(Record excerpts begins)
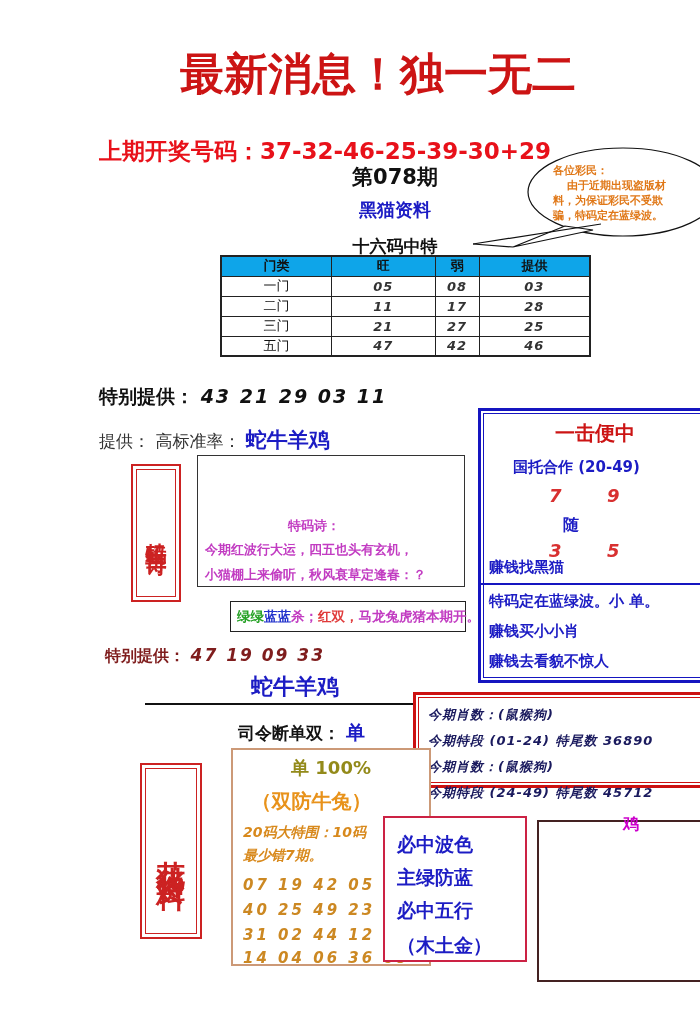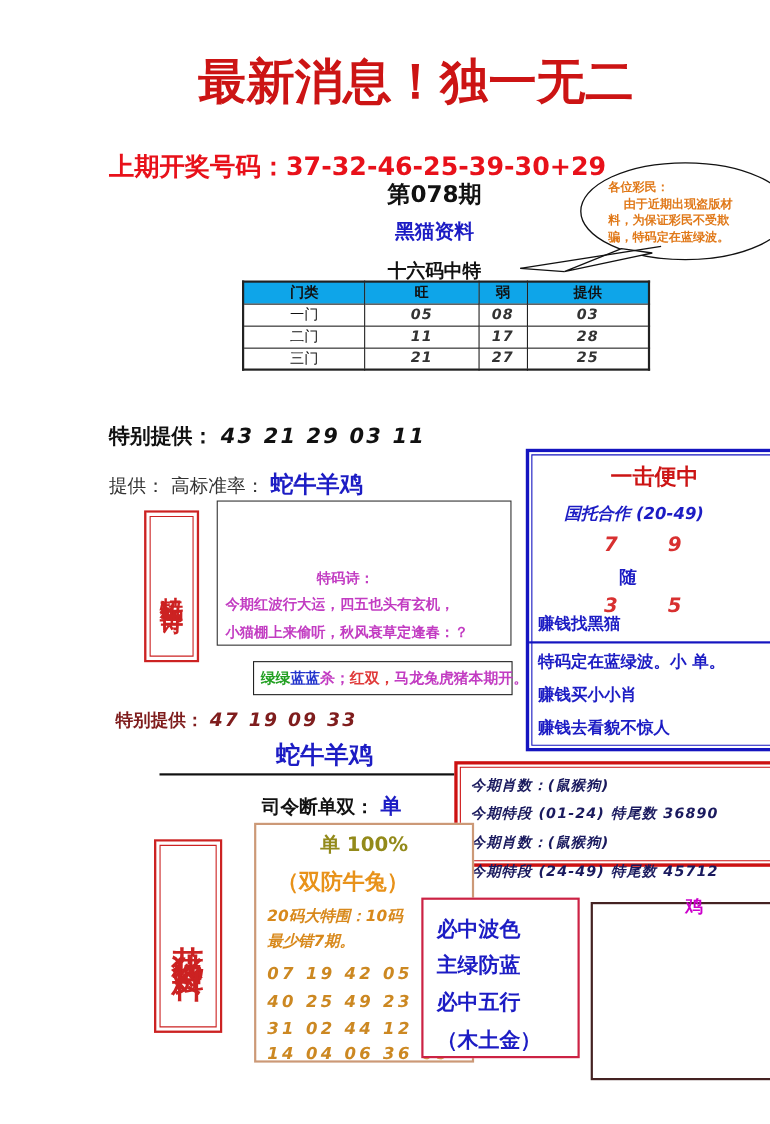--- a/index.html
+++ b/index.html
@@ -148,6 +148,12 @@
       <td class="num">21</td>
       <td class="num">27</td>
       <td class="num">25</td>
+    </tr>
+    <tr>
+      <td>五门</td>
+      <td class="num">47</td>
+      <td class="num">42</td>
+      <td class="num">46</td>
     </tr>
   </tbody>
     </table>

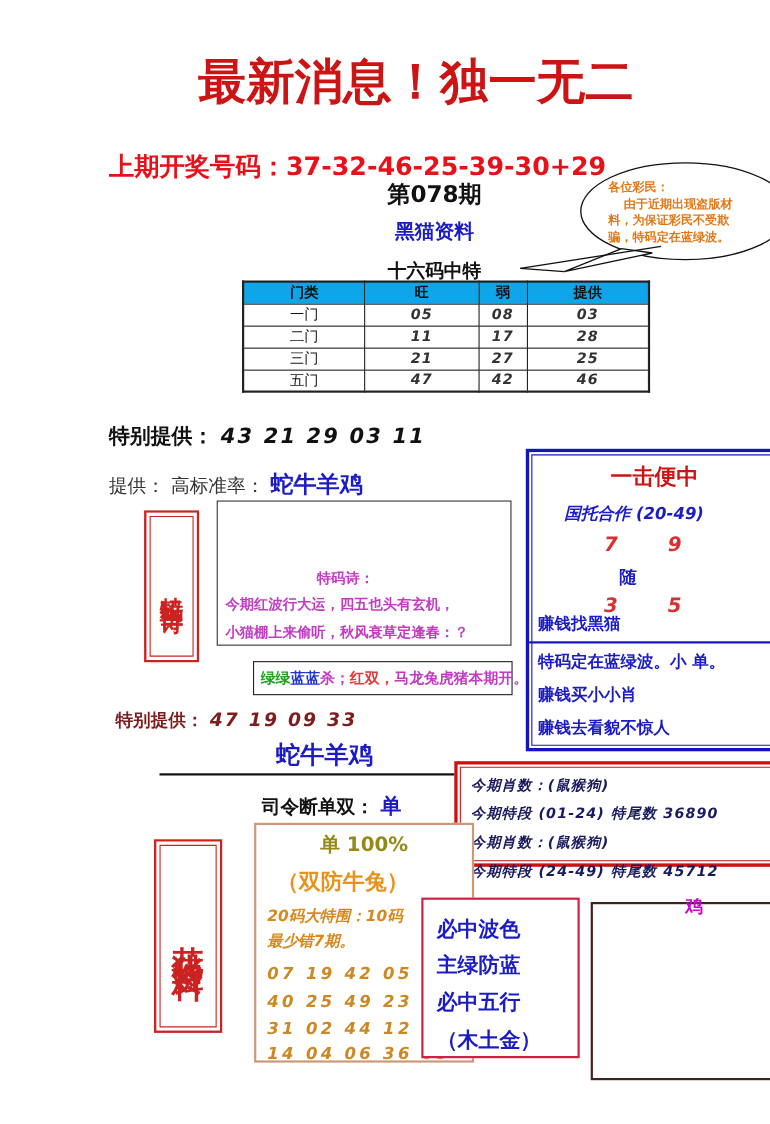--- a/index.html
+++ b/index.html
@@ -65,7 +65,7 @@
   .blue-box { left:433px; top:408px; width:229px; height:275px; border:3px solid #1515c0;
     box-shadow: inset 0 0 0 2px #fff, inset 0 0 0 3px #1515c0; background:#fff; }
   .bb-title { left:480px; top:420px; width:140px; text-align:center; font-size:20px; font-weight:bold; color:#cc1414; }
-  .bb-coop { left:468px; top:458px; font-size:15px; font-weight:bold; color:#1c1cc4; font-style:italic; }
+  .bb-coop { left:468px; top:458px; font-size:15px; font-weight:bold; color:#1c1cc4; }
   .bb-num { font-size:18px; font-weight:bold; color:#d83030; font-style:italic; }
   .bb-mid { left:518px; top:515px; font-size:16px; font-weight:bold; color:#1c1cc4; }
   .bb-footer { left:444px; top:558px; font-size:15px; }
(Record excerpts ends)
(Record excerpts begins)
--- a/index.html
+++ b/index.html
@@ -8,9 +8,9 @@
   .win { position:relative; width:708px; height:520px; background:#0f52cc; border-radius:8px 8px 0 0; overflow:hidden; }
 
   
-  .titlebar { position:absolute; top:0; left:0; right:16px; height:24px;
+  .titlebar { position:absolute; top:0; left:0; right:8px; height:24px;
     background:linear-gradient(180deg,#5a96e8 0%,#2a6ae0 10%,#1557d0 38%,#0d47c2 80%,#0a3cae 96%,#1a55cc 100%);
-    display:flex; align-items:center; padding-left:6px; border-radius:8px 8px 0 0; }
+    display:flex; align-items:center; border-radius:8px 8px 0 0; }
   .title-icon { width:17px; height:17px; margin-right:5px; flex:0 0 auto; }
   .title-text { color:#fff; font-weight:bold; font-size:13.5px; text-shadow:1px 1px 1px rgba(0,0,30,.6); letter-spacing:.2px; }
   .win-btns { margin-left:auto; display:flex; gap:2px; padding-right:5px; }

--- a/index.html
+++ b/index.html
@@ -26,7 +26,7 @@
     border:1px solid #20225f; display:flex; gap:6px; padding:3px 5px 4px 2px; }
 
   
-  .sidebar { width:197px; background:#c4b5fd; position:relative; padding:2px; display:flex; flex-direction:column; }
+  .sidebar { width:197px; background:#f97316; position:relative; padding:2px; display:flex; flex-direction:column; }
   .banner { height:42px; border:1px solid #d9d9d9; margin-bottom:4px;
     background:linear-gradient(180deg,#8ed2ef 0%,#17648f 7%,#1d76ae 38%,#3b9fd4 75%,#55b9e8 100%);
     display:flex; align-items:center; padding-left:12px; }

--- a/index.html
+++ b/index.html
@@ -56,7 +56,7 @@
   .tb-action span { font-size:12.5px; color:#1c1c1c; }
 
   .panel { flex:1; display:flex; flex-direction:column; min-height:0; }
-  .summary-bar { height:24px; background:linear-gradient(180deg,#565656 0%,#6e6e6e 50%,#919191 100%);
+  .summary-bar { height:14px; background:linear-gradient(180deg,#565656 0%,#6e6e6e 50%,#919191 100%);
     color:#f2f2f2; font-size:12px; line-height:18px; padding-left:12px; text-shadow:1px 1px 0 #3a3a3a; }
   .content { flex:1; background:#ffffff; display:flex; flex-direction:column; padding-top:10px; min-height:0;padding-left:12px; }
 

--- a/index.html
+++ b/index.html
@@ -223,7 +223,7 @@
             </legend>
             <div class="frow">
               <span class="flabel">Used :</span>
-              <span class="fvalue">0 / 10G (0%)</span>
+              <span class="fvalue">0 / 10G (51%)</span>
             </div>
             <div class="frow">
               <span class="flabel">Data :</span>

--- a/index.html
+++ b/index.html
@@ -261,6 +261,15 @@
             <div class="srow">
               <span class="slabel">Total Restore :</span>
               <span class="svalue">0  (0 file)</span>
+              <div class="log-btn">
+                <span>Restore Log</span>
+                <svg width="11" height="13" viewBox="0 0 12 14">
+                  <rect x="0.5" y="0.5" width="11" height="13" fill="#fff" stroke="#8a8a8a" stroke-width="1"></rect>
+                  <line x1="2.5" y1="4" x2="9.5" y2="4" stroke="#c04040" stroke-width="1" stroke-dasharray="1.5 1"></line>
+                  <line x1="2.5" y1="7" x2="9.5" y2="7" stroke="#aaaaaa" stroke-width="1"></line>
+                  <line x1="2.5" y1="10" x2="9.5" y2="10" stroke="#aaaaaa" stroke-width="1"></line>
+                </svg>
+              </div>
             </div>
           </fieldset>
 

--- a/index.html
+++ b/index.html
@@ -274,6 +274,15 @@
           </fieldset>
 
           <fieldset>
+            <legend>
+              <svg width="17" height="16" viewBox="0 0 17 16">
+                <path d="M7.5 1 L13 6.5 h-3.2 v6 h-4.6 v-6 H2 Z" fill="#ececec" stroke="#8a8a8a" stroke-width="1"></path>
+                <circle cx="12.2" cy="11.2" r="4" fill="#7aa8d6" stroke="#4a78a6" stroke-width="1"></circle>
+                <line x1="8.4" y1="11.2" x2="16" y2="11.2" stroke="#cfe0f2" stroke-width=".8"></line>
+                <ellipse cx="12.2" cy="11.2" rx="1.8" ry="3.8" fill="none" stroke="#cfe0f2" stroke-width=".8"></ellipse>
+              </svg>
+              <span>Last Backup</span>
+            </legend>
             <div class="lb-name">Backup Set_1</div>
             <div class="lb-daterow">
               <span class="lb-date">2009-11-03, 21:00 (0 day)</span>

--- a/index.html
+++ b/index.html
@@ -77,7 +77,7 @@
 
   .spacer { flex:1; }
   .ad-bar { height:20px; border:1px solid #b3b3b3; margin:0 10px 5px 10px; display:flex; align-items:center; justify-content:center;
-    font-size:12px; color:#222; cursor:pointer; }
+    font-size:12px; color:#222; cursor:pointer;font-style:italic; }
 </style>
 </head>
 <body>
(Record excerpts ends)
## What this task involves
Spot the lines above that mention "coop" and copy them.

## Completed task
-  .bb-coop { left:468px; top:458px; font-size:15px; font-weight:bold; color:#1c1cc4; font-style:italic; }
+  .bb-coop { left:468px; top:458px; font-size:15px; font-weight:bold; color:#1c1cc4; }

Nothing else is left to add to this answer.